== Segment start ==

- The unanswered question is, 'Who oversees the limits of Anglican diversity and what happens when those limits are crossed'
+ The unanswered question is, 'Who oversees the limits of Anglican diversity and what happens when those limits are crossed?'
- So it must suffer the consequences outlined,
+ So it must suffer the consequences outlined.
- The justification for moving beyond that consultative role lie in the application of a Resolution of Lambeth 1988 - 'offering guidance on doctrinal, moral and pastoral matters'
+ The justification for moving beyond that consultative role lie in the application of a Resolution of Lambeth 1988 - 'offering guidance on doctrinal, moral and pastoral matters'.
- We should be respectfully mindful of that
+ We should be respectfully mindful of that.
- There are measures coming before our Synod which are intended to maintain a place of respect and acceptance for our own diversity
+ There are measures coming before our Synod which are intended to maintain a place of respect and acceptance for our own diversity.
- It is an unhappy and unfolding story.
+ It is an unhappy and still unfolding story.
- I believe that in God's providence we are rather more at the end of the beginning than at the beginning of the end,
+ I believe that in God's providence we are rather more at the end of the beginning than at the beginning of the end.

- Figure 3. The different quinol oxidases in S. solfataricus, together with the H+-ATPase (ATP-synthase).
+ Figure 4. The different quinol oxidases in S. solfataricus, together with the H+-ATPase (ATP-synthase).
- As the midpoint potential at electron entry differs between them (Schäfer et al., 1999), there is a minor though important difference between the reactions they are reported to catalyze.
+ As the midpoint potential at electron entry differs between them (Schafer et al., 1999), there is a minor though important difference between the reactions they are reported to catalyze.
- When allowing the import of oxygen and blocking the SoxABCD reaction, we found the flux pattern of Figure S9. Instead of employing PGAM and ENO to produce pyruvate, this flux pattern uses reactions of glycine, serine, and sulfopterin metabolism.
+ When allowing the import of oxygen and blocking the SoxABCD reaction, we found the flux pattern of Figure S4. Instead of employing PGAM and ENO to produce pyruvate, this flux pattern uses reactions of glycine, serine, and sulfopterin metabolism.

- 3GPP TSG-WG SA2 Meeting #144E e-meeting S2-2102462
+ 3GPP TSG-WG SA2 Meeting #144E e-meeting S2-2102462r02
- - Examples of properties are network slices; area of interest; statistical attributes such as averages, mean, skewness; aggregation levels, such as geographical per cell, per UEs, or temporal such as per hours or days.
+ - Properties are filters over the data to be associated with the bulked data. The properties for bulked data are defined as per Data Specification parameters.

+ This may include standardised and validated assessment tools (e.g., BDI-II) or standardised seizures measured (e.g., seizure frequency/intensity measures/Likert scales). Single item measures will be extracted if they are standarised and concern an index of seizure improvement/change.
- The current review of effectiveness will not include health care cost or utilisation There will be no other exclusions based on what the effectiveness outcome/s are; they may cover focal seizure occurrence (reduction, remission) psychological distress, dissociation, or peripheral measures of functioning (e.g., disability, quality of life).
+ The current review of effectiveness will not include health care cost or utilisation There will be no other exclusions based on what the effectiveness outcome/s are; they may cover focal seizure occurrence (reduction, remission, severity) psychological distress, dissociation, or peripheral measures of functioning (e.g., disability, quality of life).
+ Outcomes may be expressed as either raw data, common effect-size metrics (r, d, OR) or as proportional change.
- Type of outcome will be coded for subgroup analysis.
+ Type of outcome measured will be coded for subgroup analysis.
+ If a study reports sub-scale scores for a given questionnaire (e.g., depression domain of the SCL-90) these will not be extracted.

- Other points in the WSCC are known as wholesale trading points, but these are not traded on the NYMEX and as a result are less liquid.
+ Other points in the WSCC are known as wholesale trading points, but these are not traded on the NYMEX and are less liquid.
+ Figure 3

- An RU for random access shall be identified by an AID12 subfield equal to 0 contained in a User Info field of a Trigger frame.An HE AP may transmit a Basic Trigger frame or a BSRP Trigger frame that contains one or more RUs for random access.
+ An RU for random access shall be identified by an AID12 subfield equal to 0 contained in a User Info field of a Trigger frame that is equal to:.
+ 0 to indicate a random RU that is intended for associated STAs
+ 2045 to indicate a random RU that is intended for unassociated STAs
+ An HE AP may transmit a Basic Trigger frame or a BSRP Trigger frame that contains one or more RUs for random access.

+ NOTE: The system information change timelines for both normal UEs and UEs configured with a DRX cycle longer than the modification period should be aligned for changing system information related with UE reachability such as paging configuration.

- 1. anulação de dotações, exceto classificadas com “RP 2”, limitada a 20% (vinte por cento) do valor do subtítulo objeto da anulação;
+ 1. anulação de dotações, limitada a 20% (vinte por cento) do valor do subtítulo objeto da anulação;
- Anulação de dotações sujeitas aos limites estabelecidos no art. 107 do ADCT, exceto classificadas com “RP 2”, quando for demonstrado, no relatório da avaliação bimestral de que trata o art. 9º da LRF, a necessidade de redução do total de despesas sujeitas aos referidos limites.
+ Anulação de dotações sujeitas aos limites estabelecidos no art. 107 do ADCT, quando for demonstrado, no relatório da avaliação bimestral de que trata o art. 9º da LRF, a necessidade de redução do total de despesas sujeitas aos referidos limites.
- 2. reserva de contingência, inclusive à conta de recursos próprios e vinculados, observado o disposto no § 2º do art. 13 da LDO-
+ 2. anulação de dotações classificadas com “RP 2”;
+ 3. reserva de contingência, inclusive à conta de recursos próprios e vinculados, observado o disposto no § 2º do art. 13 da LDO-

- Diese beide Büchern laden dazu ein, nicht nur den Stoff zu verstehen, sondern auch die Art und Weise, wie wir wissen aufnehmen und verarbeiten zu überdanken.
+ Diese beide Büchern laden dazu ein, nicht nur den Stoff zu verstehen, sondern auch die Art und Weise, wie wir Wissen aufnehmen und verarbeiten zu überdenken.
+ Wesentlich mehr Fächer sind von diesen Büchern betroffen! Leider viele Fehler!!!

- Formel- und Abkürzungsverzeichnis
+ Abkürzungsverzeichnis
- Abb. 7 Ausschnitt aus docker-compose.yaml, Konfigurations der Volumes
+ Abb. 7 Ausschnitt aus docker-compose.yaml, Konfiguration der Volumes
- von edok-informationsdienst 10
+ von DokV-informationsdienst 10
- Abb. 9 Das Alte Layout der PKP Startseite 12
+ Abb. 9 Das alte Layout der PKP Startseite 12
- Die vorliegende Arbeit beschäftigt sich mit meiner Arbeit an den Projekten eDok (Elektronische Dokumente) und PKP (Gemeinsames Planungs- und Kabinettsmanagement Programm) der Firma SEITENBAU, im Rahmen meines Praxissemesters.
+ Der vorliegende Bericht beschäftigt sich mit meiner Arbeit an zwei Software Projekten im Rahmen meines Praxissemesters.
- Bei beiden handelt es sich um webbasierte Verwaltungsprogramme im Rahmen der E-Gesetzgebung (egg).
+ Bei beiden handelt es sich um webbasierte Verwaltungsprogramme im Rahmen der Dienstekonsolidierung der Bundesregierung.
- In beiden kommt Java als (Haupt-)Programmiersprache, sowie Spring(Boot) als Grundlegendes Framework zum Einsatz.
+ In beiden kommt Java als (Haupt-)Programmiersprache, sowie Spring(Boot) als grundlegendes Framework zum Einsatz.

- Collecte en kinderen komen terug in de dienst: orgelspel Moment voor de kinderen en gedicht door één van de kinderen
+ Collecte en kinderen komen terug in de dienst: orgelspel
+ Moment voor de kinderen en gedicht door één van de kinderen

== Segment end ==

▶ Action item
Go through the material above and copy each line that has the word "meeting".

▶ Answer to the exercise
- 3GPP TSG-WG SA2 Meeting #144E e-meeting S2-2102462
+ 3GPP TSG-WG SA2 Meeting #144E e-meeting S2-2102462r02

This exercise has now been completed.